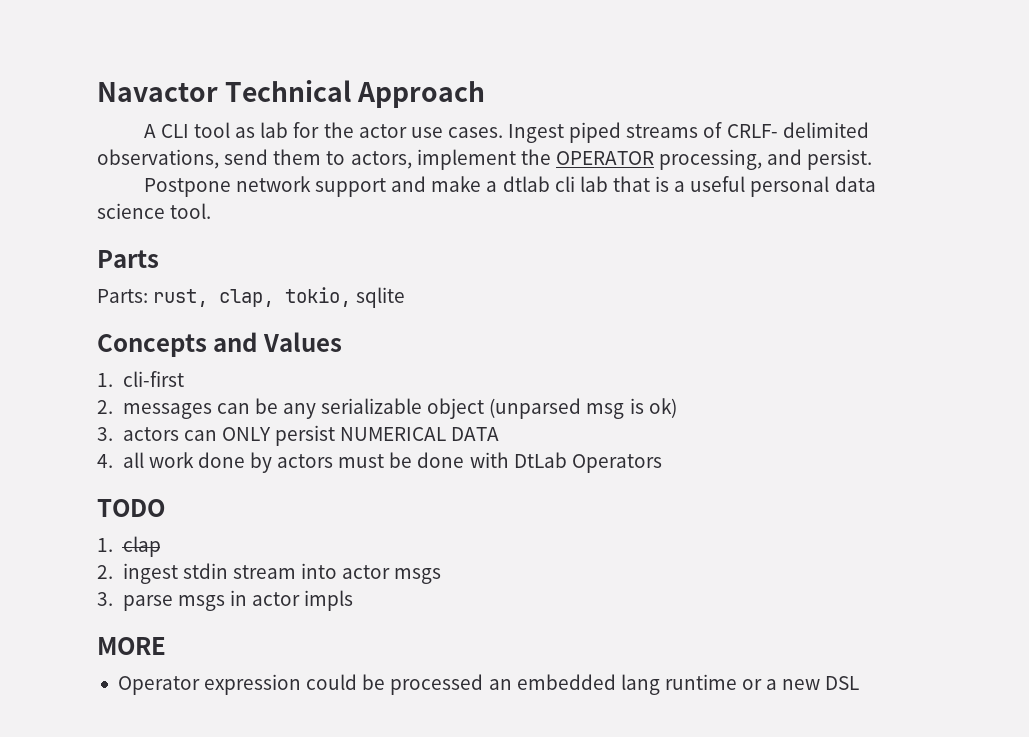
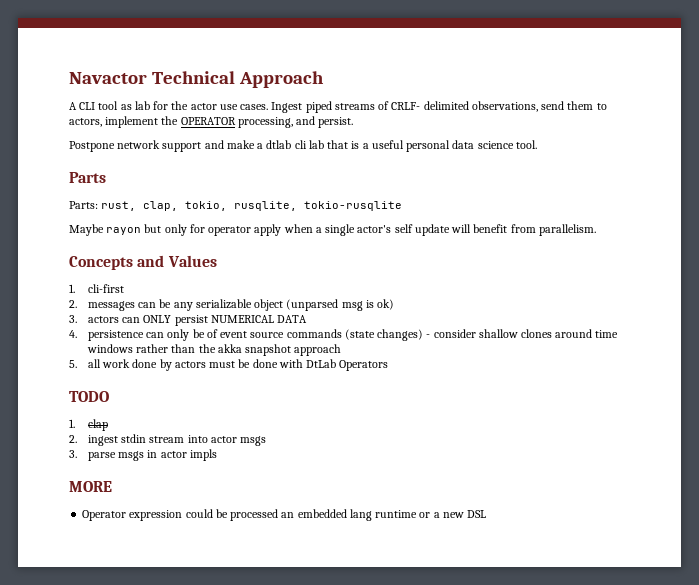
[356,287,406,308] sqlite -> [234,201,403,211] [69,224,596,236] rusqlite, tokio-rusqlite // Maybe rayon but only for operator apply when a single actor's self update will benefit from parallelism.
(113, 461) none -> [87,329,619,341] [86,344,342,356] [69,360,77,368] persistence can only be of event source commands (state changes) - consider shallow clones around time windows rather than the akka snapshot approach // 5.

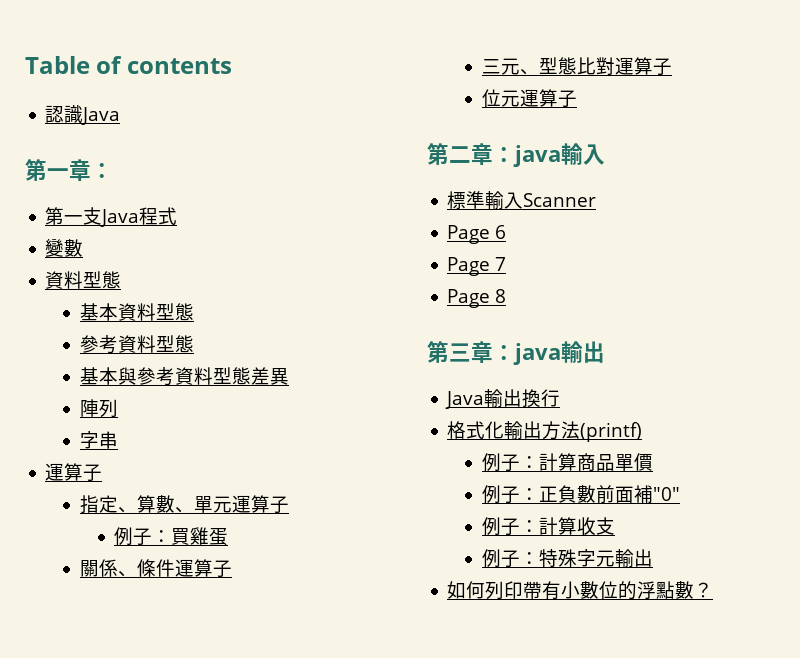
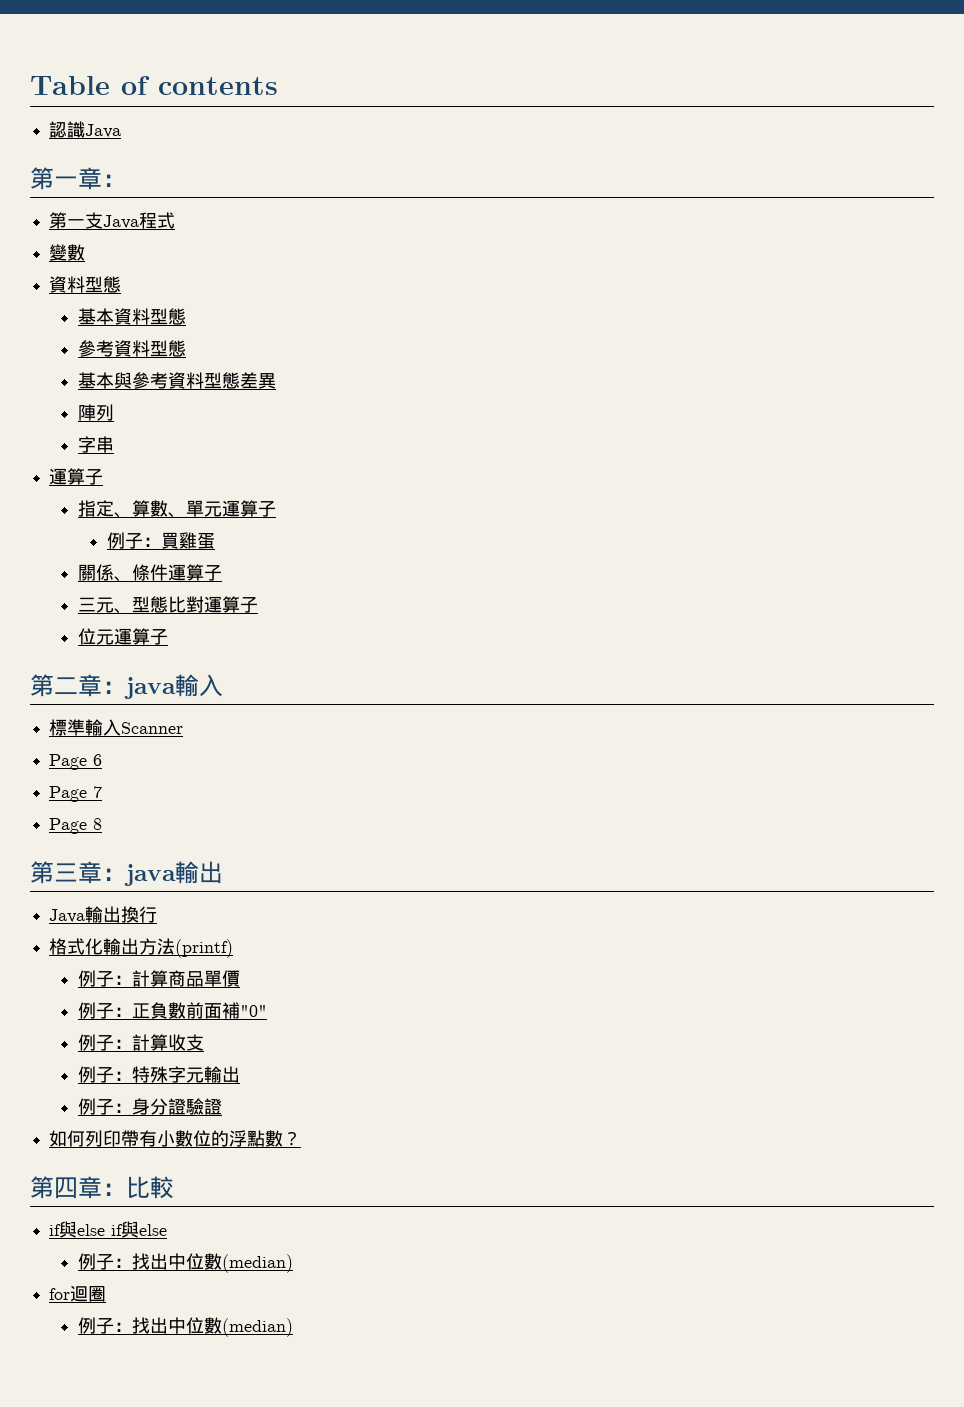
(653, 558) none -> [78,1098,223,1115] // 例子：身分證驗證
(714, 590) none -> [30,1176,174,1199] [49,1221,168,1238] [78,1253,294,1273] [49,1285,107,1302] [78,1317,294,1337] // 第四章：比較 // if與else if與else // 例子：找出中位數(median) // for迴圈 // 例子：找出中位數(median)

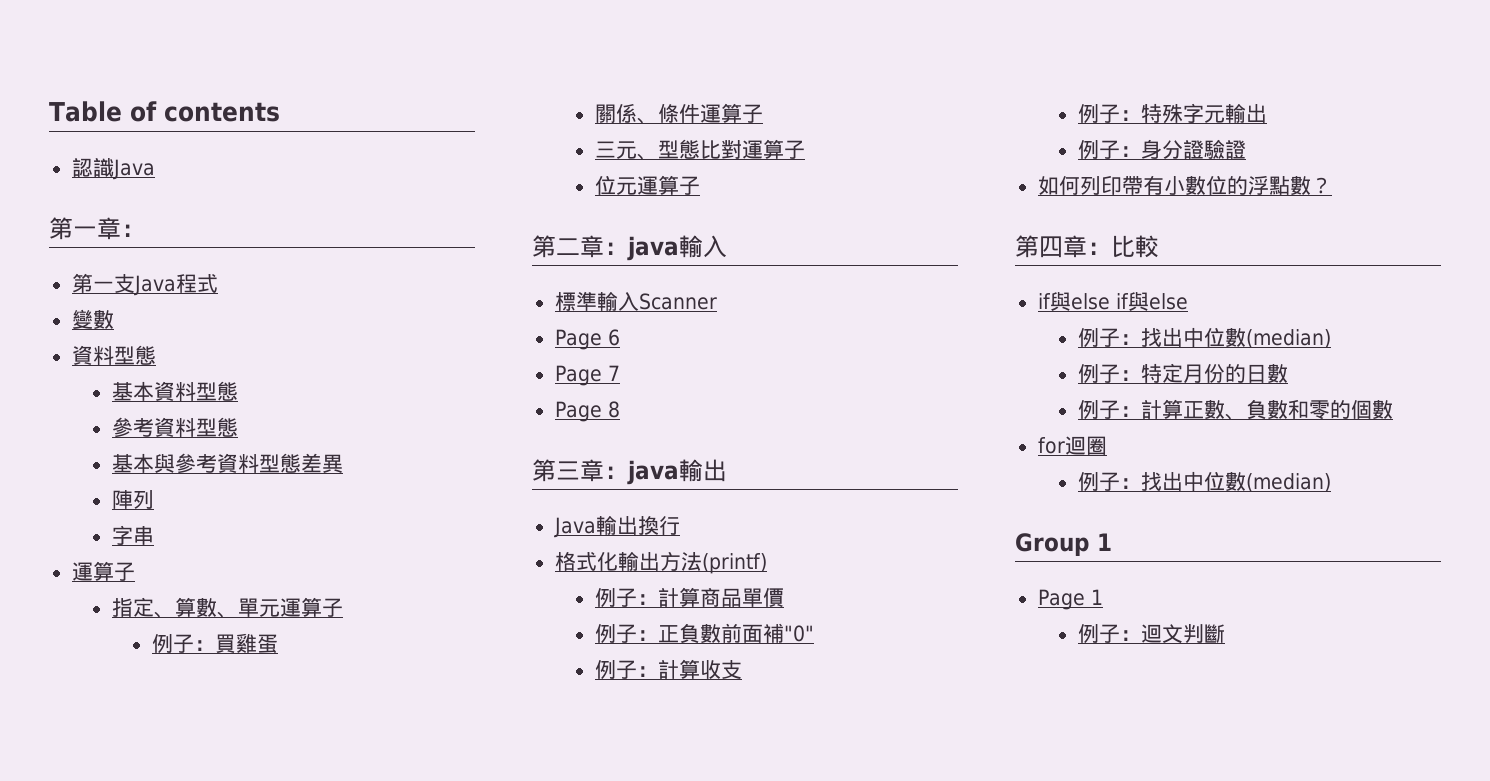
(294, 1263) none -> [1077,363,1288,384] [1077,399,1393,420] // 例子：特定月份的日數 // 例子：計算正數、負數和零的個數
(294, 1327) none -> [1015,533,1112,556] [1037,589,1103,610] [1077,624,1225,644] // Group 1 // Page 1 // 例子：迴文判斷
· · · · ·
Nothing but an exact copy is asked for: the lines from the start of the records through the line with "(714, 590) none", both ends included, minus any pictures.

SOLUTION FOR THIS EXERCISE:
[356,287,406,308] sqlite -> [234,201,403,211] [69,224,596,236] rusqlite, tokio-rusqlite // Maybe rayon but only for operator apply when a single actor's self update will benefit from parallelism.
(113, 461) none -> [87,329,619,341] [86,344,342,356] [69,360,77,368] persistence can only be of event source commands (state changes) - consider shallow clones around time windows rather than the akka snapshot approach // 5.

(653, 558) none -> [78,1098,223,1115] // 例子：身分證驗證
(714, 590) none -> [30,1176,174,1199] [49,1221,168,1238] [78,1253,294,1273] [49,1285,107,1302] [78,1317,294,1337] // 第四章：比較 // if與else if與else // 例子：找出中位數(median) // for迴圈 // 例子：找出中位數(median)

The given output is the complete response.